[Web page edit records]
BEGIN

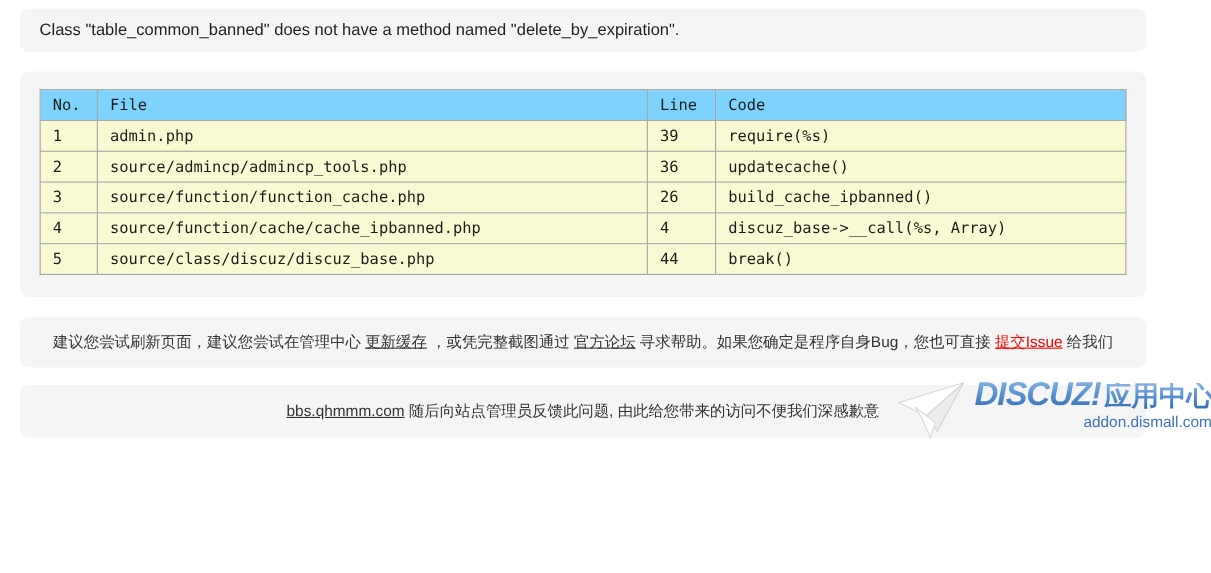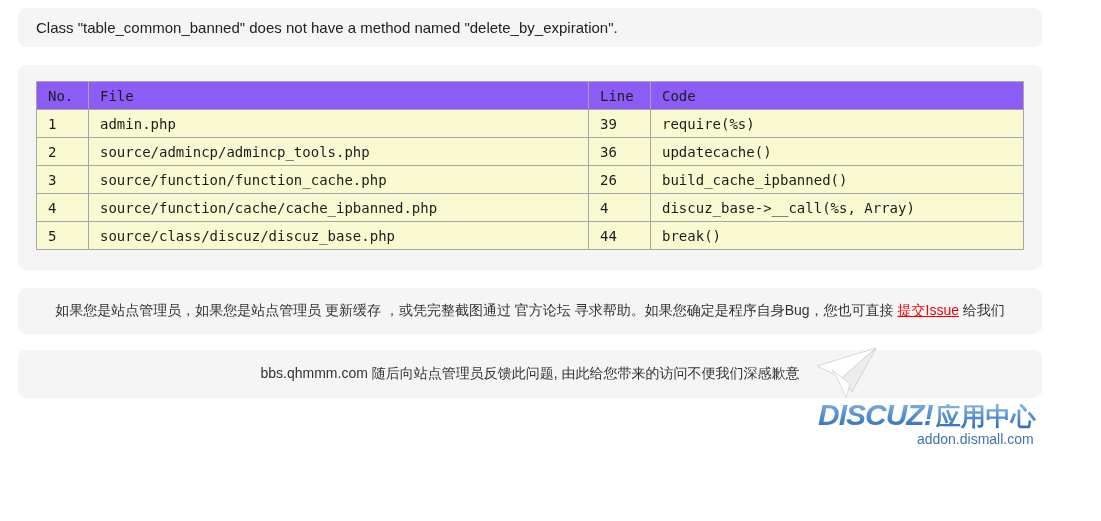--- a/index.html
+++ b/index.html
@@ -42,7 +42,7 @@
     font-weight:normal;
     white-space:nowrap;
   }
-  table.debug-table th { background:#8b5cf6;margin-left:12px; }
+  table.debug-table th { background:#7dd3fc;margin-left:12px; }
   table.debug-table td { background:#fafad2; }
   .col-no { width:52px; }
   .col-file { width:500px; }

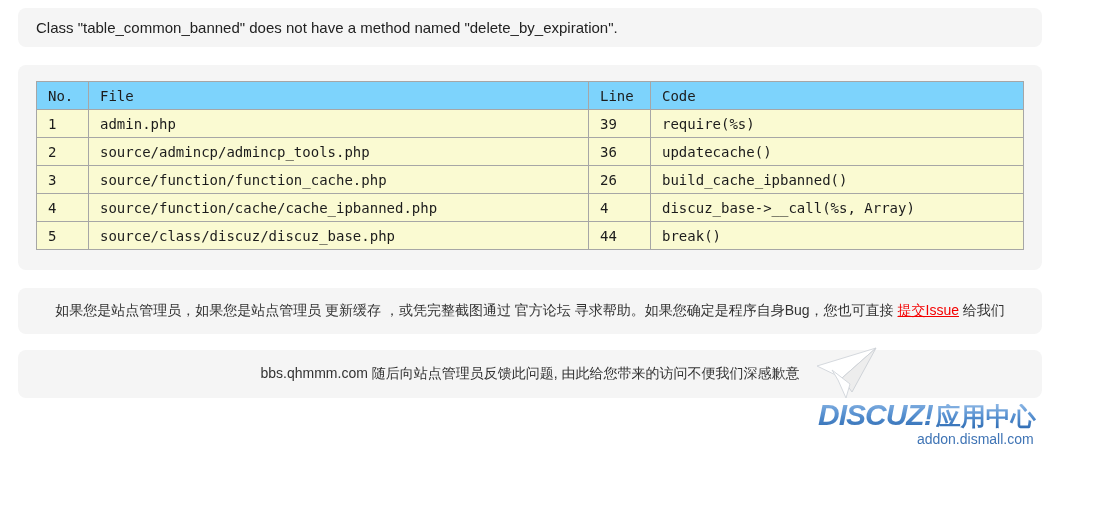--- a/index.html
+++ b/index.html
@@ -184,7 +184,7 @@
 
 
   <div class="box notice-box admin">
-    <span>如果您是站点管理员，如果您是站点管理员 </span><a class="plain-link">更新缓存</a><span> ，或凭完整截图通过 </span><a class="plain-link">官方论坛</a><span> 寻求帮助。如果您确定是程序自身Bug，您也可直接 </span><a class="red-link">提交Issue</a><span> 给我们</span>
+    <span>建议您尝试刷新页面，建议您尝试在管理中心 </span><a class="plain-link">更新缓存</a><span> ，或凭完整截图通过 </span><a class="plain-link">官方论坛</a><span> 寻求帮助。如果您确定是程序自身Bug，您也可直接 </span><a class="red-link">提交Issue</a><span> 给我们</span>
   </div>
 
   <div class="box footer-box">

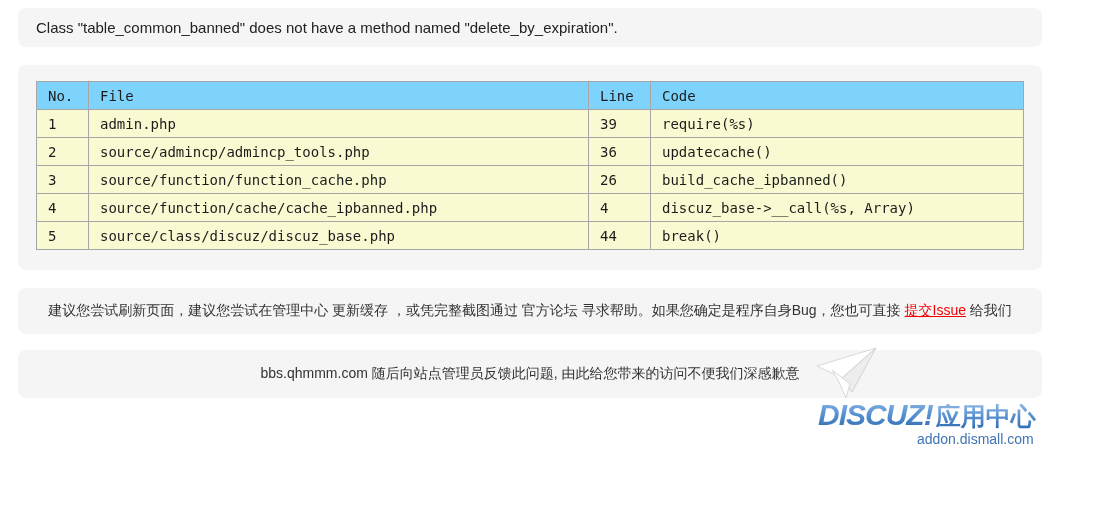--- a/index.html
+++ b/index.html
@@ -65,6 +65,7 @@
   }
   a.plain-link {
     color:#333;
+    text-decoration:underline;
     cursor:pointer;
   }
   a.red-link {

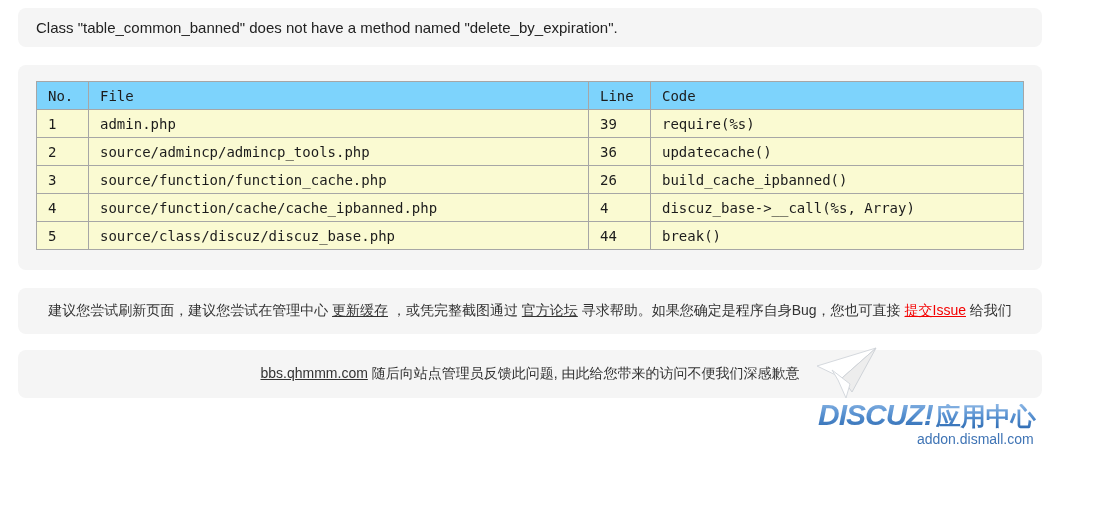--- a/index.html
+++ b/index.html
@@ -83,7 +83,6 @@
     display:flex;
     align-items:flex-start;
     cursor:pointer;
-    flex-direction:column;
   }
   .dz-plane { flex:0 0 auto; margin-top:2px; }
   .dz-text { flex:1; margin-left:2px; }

END
BEGIN

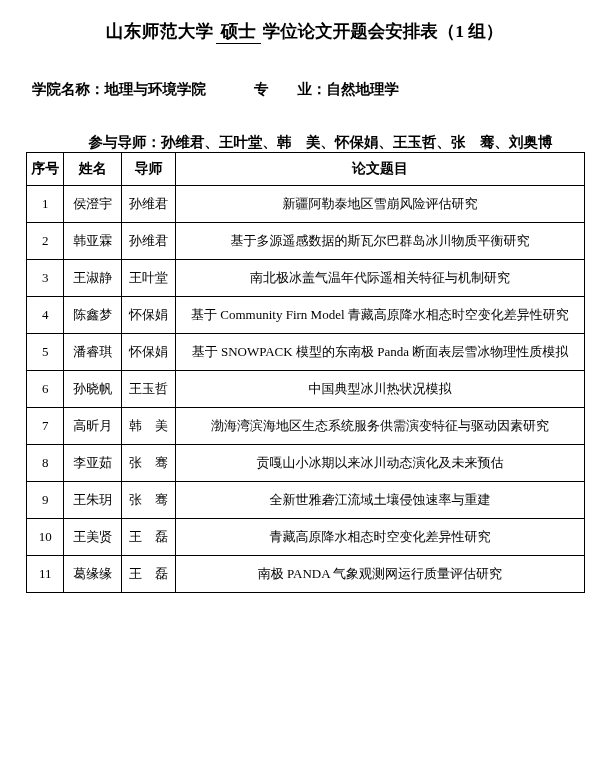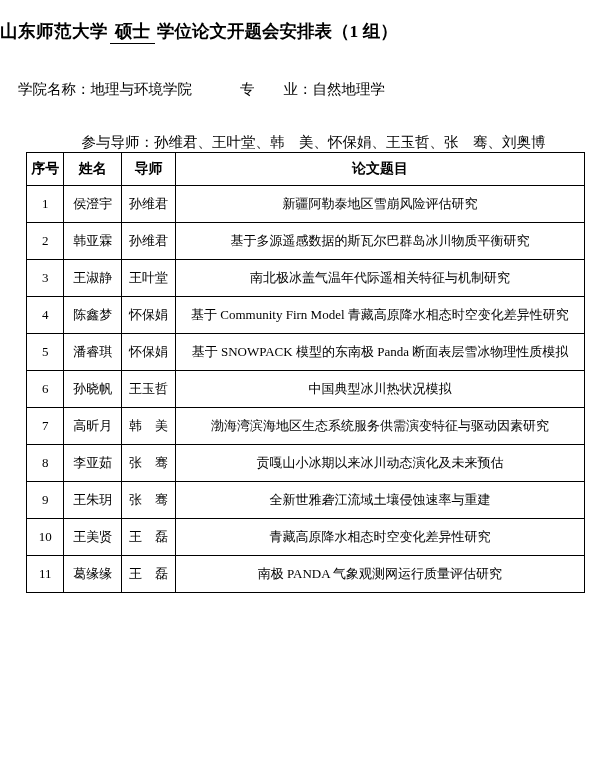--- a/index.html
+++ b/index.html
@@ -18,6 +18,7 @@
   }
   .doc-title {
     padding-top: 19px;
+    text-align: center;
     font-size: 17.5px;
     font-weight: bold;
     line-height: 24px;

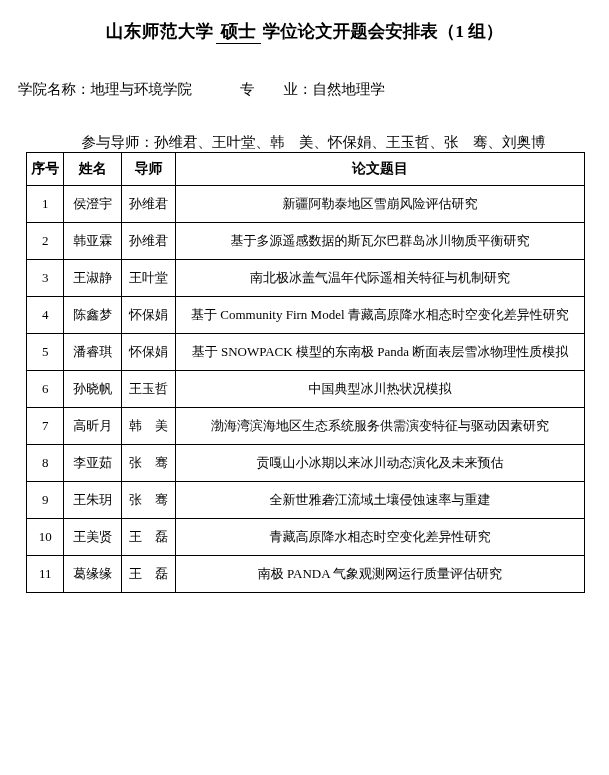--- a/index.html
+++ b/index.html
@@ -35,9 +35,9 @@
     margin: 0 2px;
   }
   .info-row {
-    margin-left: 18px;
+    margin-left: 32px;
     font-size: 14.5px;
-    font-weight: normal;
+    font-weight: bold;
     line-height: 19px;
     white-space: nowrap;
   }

END

● **Assigned task**: Every line containing the string "align" is required; copy each such line from the data.

● **Solution to the problem**:
     align-items:flex-start;
+    text-align: center;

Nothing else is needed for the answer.